Kalamba, an election official, said the government is struggling to raise the $1.8 billion the electoral commission says it needs to run the next poll, set for December 23. The commission’s budget goes through the legislature, controlled by Kabila’s party — the same people the opposition accuses of delaying the elections.

He added, mistrust between politicians is at fever pitch, nearly every step the commission takes is scrutinized and criticized.

Kalamba said bogging down the process is that Congo is the size of Western Europe, has few paved roads, low literacy levels, and chronic insecurity. He said thousands of candidates are vying for a slice of power, and the 2011 ballot was 53 pages and weighed more than 300 grams.

Anger against the current administration recently bubbled up in city streets, and the government’s harsh response, which left at least six protesters dead, has further inflamed tensions.

“We encourage the political process to be open to all and call for citizens to be allowed to assemble without fear of violence or arrest,” U.S. ambassador to the United Nations Nikki Haley said earlier this year.

But even with election officials saying they’re confident they can hold the poll on time, it is likely to be complicated and contentious.

Young, angry voters

Kabila won the 2011 poll, which was criticized by international observers for alleged rigging and violence.

This time about eight million people are first-time voters.
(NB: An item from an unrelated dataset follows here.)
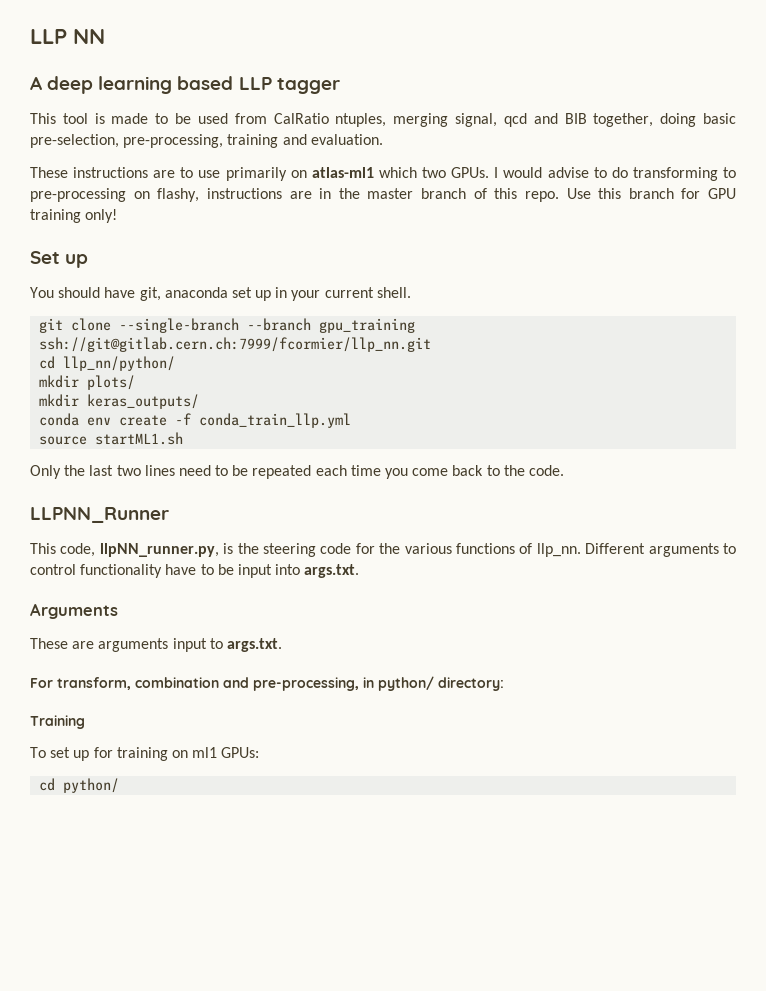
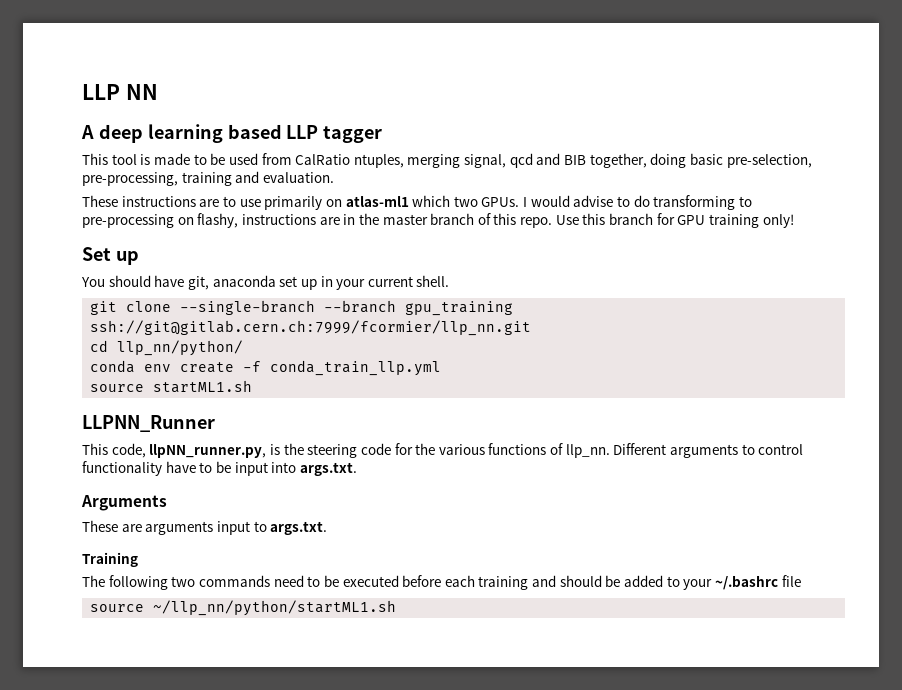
[39,375,136,390] [39,394,200,409] // mkdir plots/ // mkdir keras_outputs/ -> (244, 348) none
[30,465,564,479] // Only the last two lines need to be repeated each time you come back to the code. -> (253, 386) none
[30,676,504,691] [30,715,85,729] [30,747,260,761] [39,778,120,793] For transform, combination and pre-processing, in python/ directory: // Training // To set up for training on ml1 GPUs: // cd python/ -> [82,552,138,567] [82,575,801,590] [90,600,397,616] Training // The following two commands need to be executed before each training and should be added to your ~/.bashrc file // source ~/llp_nn/python/startML1.sh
Young people have been a visible component of anti-Kabila protests, and in the capital, every young voter VOA encountered spoke of change.

But Kabila’s People’s Party for Reconstruction and Democracy says it’s confident of winning the youth vote.

“It’s a party that empowers youth, and it’s a party that has a rather clear vision of the role youth should play in the development of our country,”  presidential aide Patrick Nkanga told VOA.

Pressure from the parishes

About of half of Congo’s population is Catholic, and the recent Church decision to throw its support behind anti-Kabila protests has ratcheted up tensions.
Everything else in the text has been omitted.